Hitachi Vantara has suffered a ransomware attack and service outage, taking its main datacenter offline.
A cybersecurity incident update statement says: “On April 26, 2025, Hitachi Vantara experienced a ransomware incident that has resulted in a disruption to some of our systems” and to Hitachi Vantara Manufacturing.
The company took its servers offline in order to contain the incident and “engaged third-party subject matter experts to support our investigation and remediation process.” It is “working as quickly as possible with our third-party subject matter experts to remediate this incident, continue to support our customers, and bring our systems back online in a secure manner.”
The offline systems “will remain offline until we have validated it is safe to restore them and additionally, we have restricted inbound and outbound traffic to our main data center.” The company is: “currently unable to monitor our Hitachi Vantara storage array environments, and Hitachi Remote Ops and Support Connect are currently inaccessible.”
A Bleeping Computer report claims the Akira ransomware operation is behind the breach.
Akira-based attacks are one of the five most reported ransomware incidents, along with LockBit, RansomHub, Fog, and PLAY. Attackers typically gain network entry via phishing approaches and can then both exfiltrate and encrypt files. Cybersecurity Ventures estimates ransomware attacks will cost affected organizations $57 billion in 2025.
Hitachi offers a 100 percent data availability guarantee for its VSP One storage product line. It also says it provides the world’s fastest recovery, claiming that: “With the near-instant, automated, and predictable recovery solution pioneered by Hitachi and VM2020, businesses can recover thousands of VMs from immutable snapshots in hours – not days or weeks – and get production fully up and running as timely as business demands.”
The current attack has been ongoing for five days and Hitachi Vantara’s systems are still offline, possibly to contain the problem.
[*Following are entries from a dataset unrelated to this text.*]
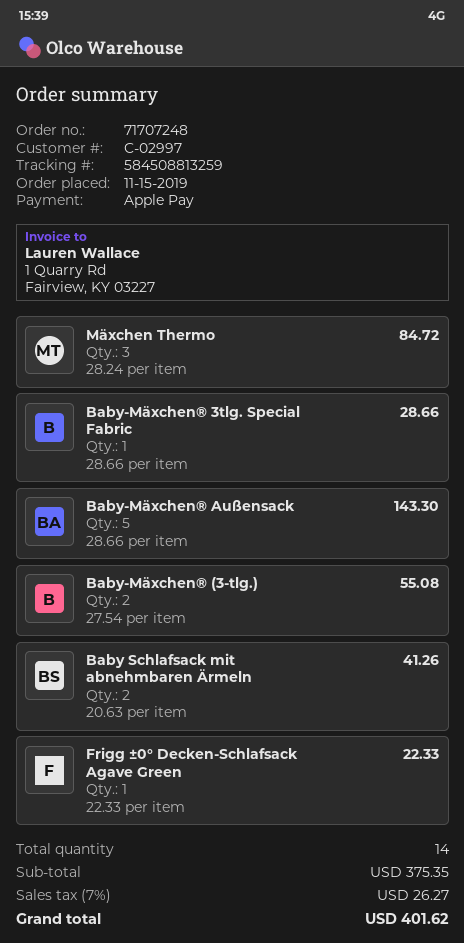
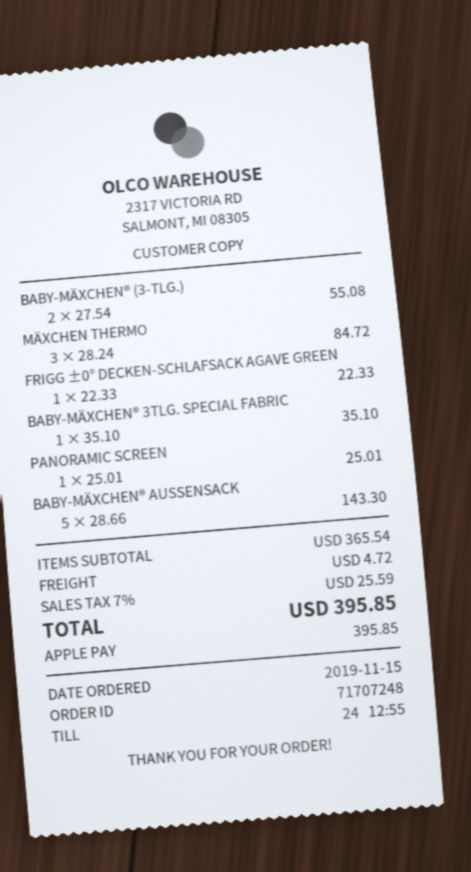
Baby-Mäxchen® 3tlg. Special Fabric: 1 x 28.66 = 28.66 -> 1 x 35.10 = 35.10
Baby Schlafsack mit abnehmbaren Ärmeln: 2 x 20.63 = 41.26 -> none
PANORAMIC SCREEN: none -> 1 x 25.01 = 25.01
subtotal: 375.35 -> 365.54
shipping: none -> 4.72
tax: 7% = 26.27 -> 7% = 25.59
total: 401.62 -> 395.85

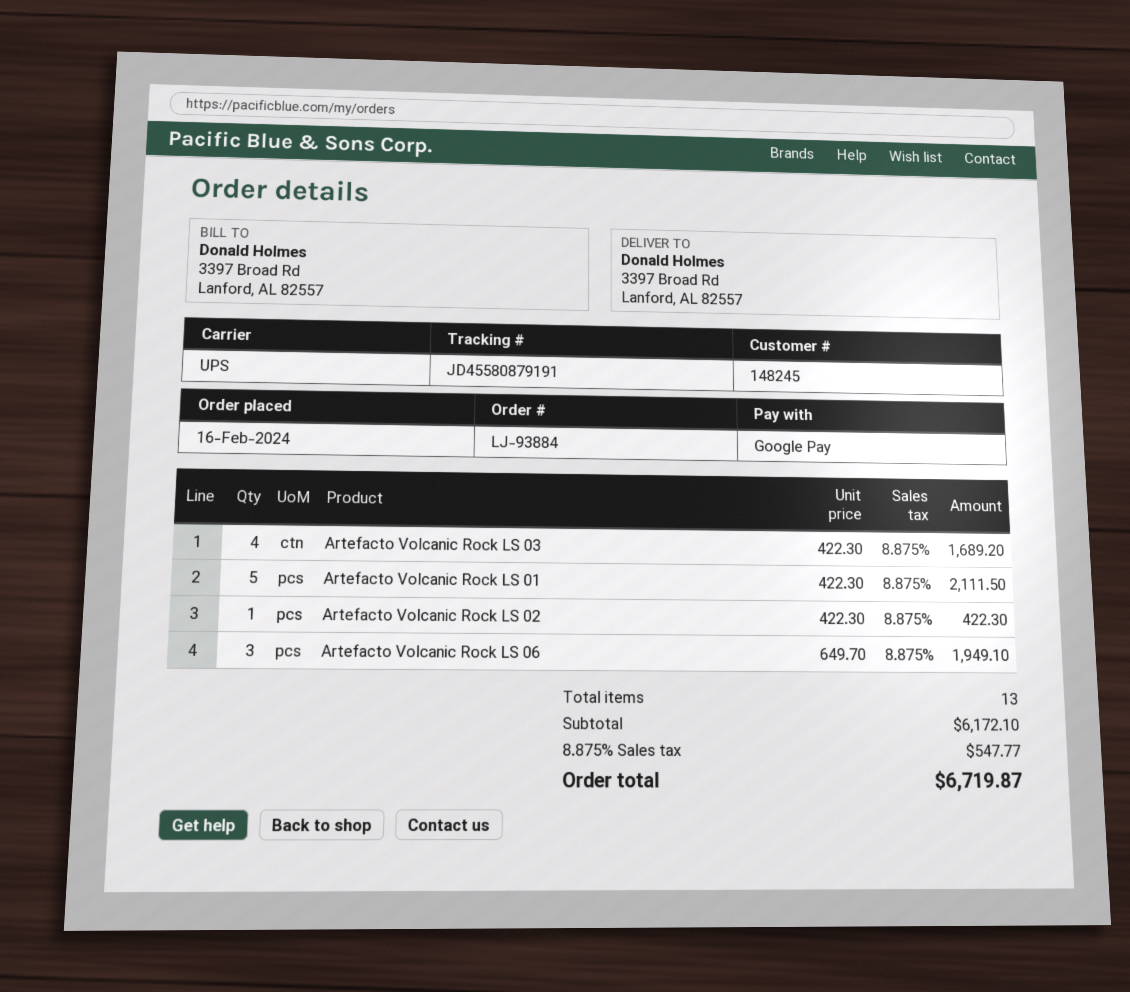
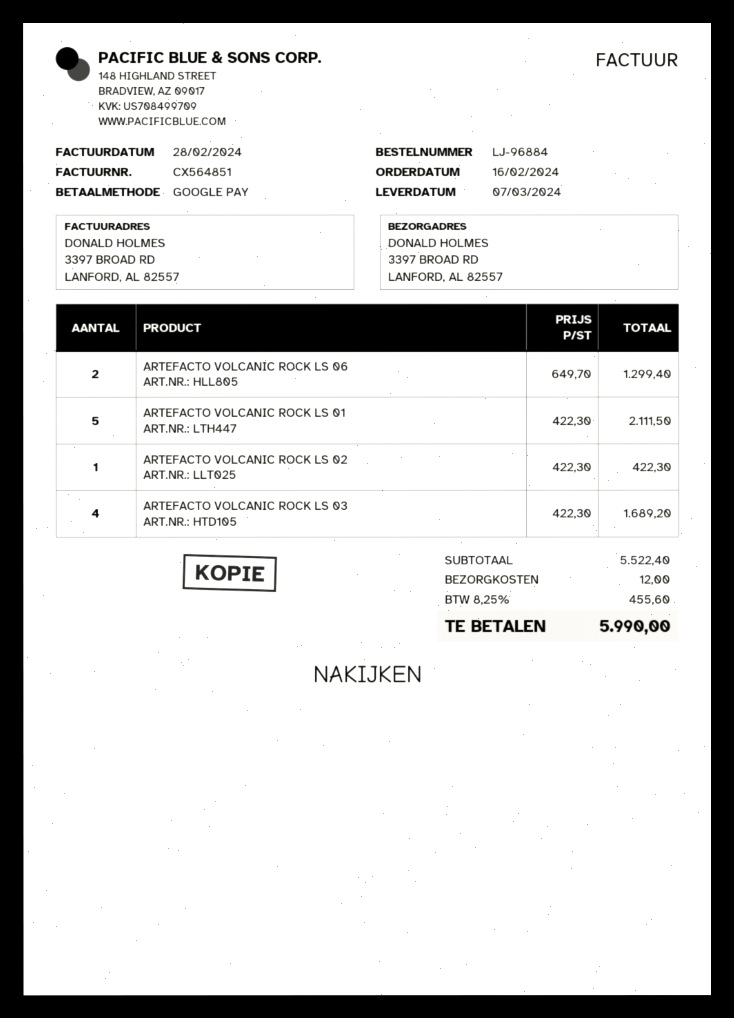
order number: LJ-93884 -> LJ-96884
Artefacto Volcanic Rock LS 06: 3 x 649.70 = 1949.10 -> 2 x 649.70 = 1299.40
subtotal: 6172.10 -> 5522.40
shipping: none -> 12.00
tax: 8.875% = 547.77 -> 8.25% = 455.60
total: 6719.87 -> 5990.00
Hitachi Vantara’s recovery and remediation efforts with its third party experts are in their early stages. It said it does not yet know what information, sensitive or otherwise is affected, and will tell customers once it does know.
Hitachi’s statement adds: “Customers that are self-hosted can continue to access their data as normal. Importantly, we are able to accept support cases that are manually created and sent in via phone or email. However, we are currently unable to monitor our Hitachi Vantara storage array environments, and Hitachi Remote Ops and Support Connect are currently inaccessible.”
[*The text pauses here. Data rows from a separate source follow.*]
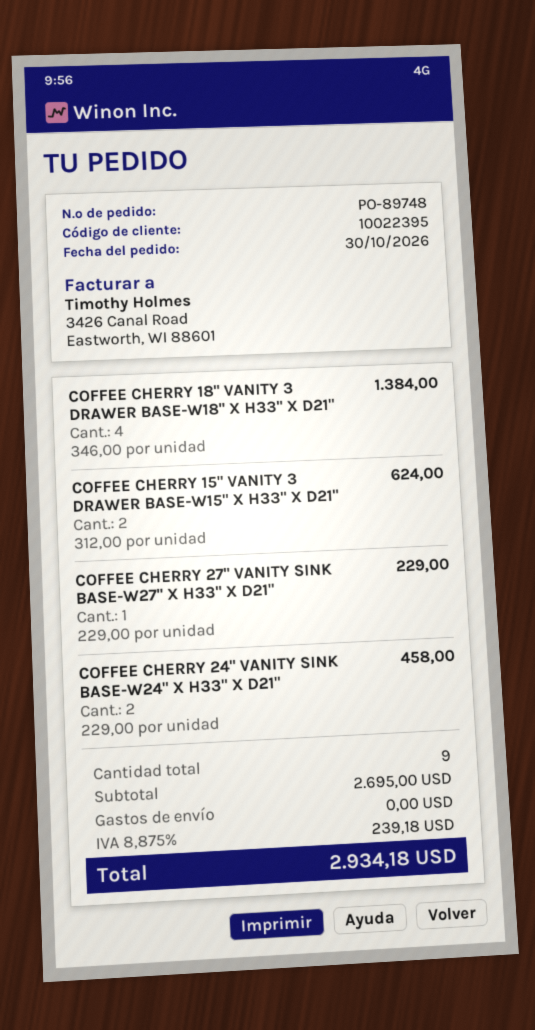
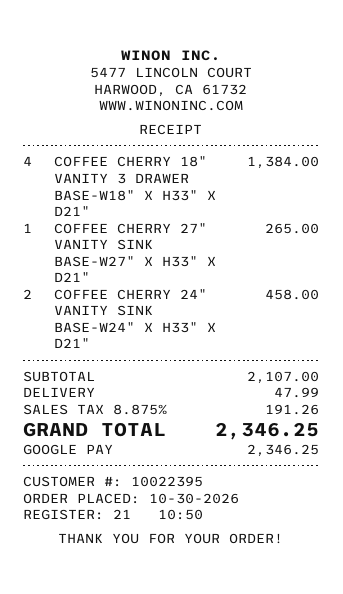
COFFEE CHERRY 15" VANITY 3 DRAWER BASE-W15" X H33" X D21": 2 for 624.00 -> none
COFFEE CHERRY 27" VANITY SINK BASE-W27" X H33" X D21": 1 for 229.00 -> 1 for 265.00
subtotal: 2695.00 -> 2107.00
shipping: 0.00 -> 47.99
tax: 8.875% = 239.18 -> 8.875% = 191.26
total: 2934.18 -> 2346.25

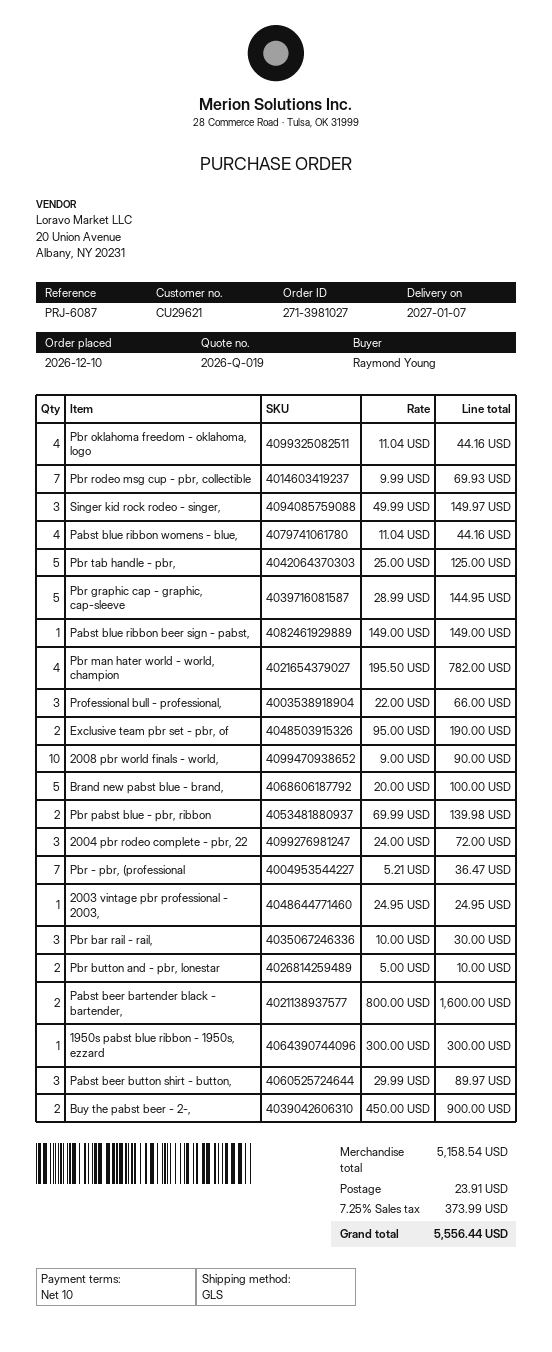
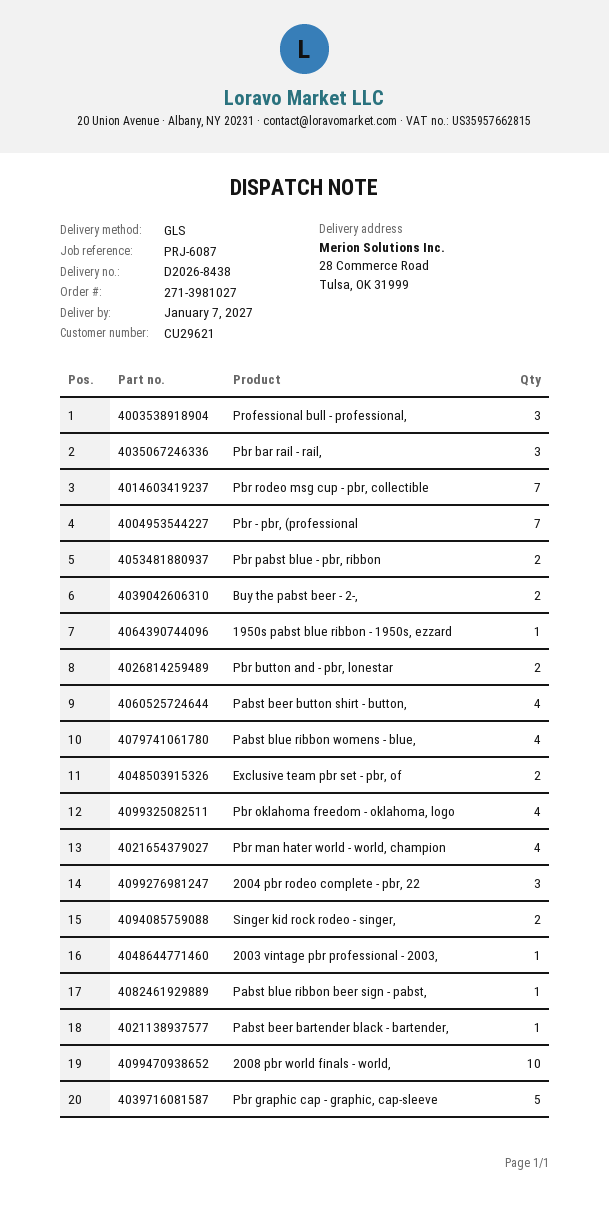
Singer kid rock rodeo - singer,: 3 -> 2
Pbr tab handle - pbr,: 5 -> none
Brand new pabst blue - brand,: 5 -> none
Pabst beer bartender black - bartender,: 2 -> 1
Pabst beer button shirt - button,: 3 -> 4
We asked Hitachi Vantara some questions about the attack:
Blocks & Files: Has the company anything further to say about the attack and its progress in recovering from it?
Hitachi Vantara: “To expedite bringing our systems back online in a secure manner and return to business as usual, our team has retained external advisors who specialize in recovery from these types of cyber incidents. At this time, we do not have any evidence of lateral movement to our customers’ environments, and we have no reason to believe that it occurred. We have not detected any threat actor activity since April 27, and we have heightened monitoring of our systems.”
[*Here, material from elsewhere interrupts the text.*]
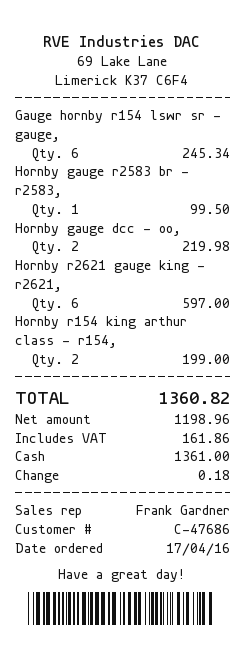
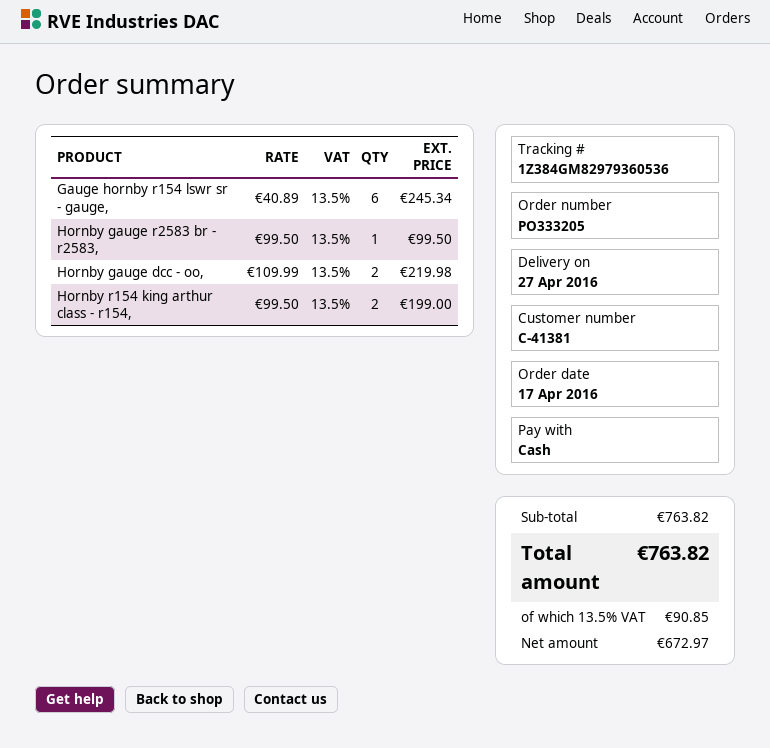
customer number: C-47686 -> C-41381
Hornby r2621 gauge king - r2621,: 6 for 597.00 -> none
net: 1198.96 -> 672.97
tax: 161.86 -> 90.85
total: 1360.82 -> 763.82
Blocks & Files: Could you say, how the attackers evaded or side-stepped Hitachi Vantara’s formidable defenses against data corruption, for example, with VSP One and its cyber resilience guarantee…
Hitachi Vantara: “We continue to investigate the root cause of this incident with the support of third-party subject matter experts.”
Blocks & Files: Might I assume that the malware corrupted data in this attack was not stored on a VSP One system?
Hitachi Vantara: “While the investigation is ongoing, to date, there is no evidence to suggest a VSP One system was impacted by this incident.”
Blocks & Files: What advice would Hitachi Vantara give to its customers about forestalling such vile ransomware attacks?
Hitachi Vantara: “It would be premature to comment at this stage, given the investigation is ongoing and evolving, which is customary in these types of matters. These processes take time to complete in order to provide an accurate and full picture.”
Just to be clear, this is a vile attack on Hitachi Vantara’s systems, and the company is reacting and responding decisively and well to the malware introduced into its systems by dreadful people.
****
Support Connect is for Hitachi V partners. If they need to open a support case, they should “send an email to partner.support@hitachivantara.com.”
Bootnote
Bleeping Computer reports that “Commvault … says a nation-state threat actor who breached its Azure environment didn’t gain access to customer backup data.”